All of the lines below should be copied word for word.

▶

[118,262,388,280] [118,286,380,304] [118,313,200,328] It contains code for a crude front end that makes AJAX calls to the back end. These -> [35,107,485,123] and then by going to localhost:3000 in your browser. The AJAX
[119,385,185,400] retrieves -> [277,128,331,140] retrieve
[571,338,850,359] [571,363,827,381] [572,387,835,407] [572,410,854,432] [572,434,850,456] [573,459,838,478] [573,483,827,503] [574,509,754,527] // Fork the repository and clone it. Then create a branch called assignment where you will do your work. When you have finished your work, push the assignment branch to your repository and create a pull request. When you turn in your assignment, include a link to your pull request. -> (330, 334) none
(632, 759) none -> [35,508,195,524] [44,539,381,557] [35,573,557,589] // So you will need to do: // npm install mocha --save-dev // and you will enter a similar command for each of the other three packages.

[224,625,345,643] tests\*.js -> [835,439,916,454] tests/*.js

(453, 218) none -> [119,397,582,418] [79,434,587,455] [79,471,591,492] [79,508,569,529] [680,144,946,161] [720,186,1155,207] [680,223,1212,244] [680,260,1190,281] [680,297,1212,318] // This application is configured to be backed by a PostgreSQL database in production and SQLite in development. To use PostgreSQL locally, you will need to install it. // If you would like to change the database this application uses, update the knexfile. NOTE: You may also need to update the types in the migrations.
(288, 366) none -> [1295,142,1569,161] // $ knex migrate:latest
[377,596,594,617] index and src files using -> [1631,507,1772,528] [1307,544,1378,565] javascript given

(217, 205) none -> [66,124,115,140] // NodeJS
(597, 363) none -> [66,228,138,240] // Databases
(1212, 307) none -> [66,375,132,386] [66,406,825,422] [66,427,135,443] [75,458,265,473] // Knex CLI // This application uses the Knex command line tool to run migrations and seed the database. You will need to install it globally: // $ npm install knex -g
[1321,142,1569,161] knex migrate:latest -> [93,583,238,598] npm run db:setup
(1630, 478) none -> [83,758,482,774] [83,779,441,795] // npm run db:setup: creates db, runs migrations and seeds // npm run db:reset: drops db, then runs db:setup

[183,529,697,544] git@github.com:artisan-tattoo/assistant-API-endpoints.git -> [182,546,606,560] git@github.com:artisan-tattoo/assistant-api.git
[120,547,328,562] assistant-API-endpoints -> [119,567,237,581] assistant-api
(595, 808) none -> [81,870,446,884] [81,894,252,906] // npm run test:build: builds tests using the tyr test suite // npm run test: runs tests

◀

## ANSWER SPACE
[118,262,388,280] [118,286,380,304] [118,313,200,328] It contains code for a crude front end that makes AJAX calls to the back end. These -> [35,107,485,123] and then by going to localhost:3000 in your browser. The AJAX
[119,385,185,400] retrieves -> [277,128,331,140] retrieve
[571,338,850,359] [571,363,827,381] [572,387,835,407] [572,410,854,432] [572,434,850,456] [573,459,838,478] [573,483,827,503] [574,509,754,527] // Fork the repository and clone it. Then create a branch called assignment where you will do your work. When you have finished your work, push the assignment branch to your repository and create a pull request. When you turn in your assignment, include a link to your pull request. -> (330, 334) none
(632, 759) none -> [35,508,195,524] [44,539,381,557] [35,573,557,589] // So you will need to do: // npm install mocha --save-dev // and you will enter a similar command for each of the other three packages.

[224,625,345,643] tests\*.js -> [835,439,916,454] tests/*.js

(453, 218) none -> [119,397,582,418] [79,434,587,455] [79,471,591,492] [79,508,569,529] [680,144,946,161] [720,186,1155,207] [680,223,1212,244] [680,260,1190,281] [680,297,1212,318] // This application is configured to be backed by a PostgreSQL database in production and SQLite in development. To use PostgreSQL locally, you will need to install it. // If you would like to change the database this application uses, update the knexfile. NOTE: You may also need to update the types in the migrations.
(288, 366) none -> [1295,142,1569,161] // $ knex migrate:latest
[377,596,594,617] index and src files using -> [1631,507,1772,528] [1307,544,1378,565] javascript given

(217, 205) none -> [66,124,115,140] // NodeJS
(597, 363) none -> [66,228,138,240] // Databases
(1212, 307) none -> [66,375,132,386] [66,406,825,422] [66,427,135,443] [75,458,265,473] // Knex CLI // This application uses the Knex command line tool to run migrations and seed the database. You will need to install it globally: // $ npm install knex -g
[1321,142,1569,161] knex migrate:latest -> [93,583,238,598] npm run db:setup
(1630, 478) none -> [83,758,482,774] [83,779,441,795] // npm run db:setup: creates db, runs migrations and seeds // npm run db:reset: drops db, then runs db:setup

[183,529,697,544] git@github.com:artisan-tattoo/assistant-API-endpoints.git -> [182,546,606,560] git@github.com:artisan-tattoo/assistant-api.git
[120,547,328,562] assistant-API-endpoints -> [119,567,237,581] assistant-api
(595, 808) none -> [81,870,446,884] [81,894,252,906] // npm run test:build: builds tests using the tyr test suite // npm run test: runs tests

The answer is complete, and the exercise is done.